SOURCE MATERIAL:
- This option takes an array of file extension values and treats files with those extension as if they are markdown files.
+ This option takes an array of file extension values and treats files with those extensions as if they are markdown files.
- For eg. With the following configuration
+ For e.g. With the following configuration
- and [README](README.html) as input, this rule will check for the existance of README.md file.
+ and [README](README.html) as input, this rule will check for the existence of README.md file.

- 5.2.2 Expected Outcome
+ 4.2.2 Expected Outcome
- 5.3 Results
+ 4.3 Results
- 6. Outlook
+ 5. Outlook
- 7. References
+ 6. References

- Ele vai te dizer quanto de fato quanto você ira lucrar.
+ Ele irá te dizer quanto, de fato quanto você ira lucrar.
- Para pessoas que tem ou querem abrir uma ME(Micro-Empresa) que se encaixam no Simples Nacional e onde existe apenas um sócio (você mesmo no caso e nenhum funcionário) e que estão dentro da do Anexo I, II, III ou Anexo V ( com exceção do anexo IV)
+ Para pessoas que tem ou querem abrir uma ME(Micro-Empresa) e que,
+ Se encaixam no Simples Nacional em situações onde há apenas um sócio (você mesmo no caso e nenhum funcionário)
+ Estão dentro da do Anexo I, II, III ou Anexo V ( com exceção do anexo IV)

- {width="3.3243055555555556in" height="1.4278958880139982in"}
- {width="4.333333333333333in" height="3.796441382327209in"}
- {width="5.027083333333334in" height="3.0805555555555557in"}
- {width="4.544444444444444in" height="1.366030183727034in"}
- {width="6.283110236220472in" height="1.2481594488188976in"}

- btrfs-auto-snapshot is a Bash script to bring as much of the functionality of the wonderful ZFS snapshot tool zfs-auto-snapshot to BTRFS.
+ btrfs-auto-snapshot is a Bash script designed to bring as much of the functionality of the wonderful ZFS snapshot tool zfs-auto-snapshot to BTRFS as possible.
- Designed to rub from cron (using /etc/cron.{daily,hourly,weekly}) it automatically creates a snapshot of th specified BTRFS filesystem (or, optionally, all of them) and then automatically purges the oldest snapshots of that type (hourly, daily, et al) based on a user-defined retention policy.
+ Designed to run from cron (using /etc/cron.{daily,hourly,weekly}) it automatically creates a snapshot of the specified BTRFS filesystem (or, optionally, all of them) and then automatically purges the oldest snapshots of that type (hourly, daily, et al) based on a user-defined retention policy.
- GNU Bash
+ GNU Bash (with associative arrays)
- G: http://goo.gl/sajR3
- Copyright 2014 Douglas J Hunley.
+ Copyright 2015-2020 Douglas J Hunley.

DIRECTIONS:
Exact duplication is required for the lines above, from the line that contains "e.g. With the following configuration" to the line that contains "- btrfs-auto-snapshot is", inclusive; omit all others.

SOLVED PROBLEM:
+ For e.g. With the following configuration
- and [README](README.html) as input, this rule will check for the existance of README.md file.
+ and [README](README.html) as input, this rule will check for the existence of README.md file.

- 5.2.2 Expected Outcome
+ 4.2.2 Expected Outcome
- 5.3 Results
+ 4.3 Results
- 6. Outlook
+ 5. Outlook
- 7. References
+ 6. References

- Ele vai te dizer quanto de fato quanto você ira lucrar.
+ Ele irá te dizer quanto, de fato quanto você ira lucrar.
- Para pessoas que tem ou querem abrir uma ME(Micro-Empresa) que se encaixam no Simples Nacional e onde existe apenas um sócio (você mesmo no caso e nenhum funcionário) e que estão dentro da do Anexo I, II, III ou Anexo V ( com exceção do anexo IV)
+ Para pessoas que tem ou querem abrir uma ME(Micro-Empresa) e que,
+ Se encaixam no Simples Nacional em situações onde há apenas um sócio (você mesmo no caso e nenhum funcionário)
+ Estão dentro da do Anexo I, II, III ou Anexo V ( com exceção do anexo IV)

- {width="3.3243055555555556in" height="1.4278958880139982in"}
- {width="4.333333333333333in" height="3.796441382327209in"}
- {width="5.027083333333334in" height="3.0805555555555557in"}
- {width="4.544444444444444in" height="1.366030183727034in"}
- {width="6.283110236220472in" height="1.2481594488188976in"}

- btrfs-auto-snapshot is a Bash script to bring as much of the functionality of the wonderful ZFS snapshot tool zfs-auto-snapshot to BTRFS.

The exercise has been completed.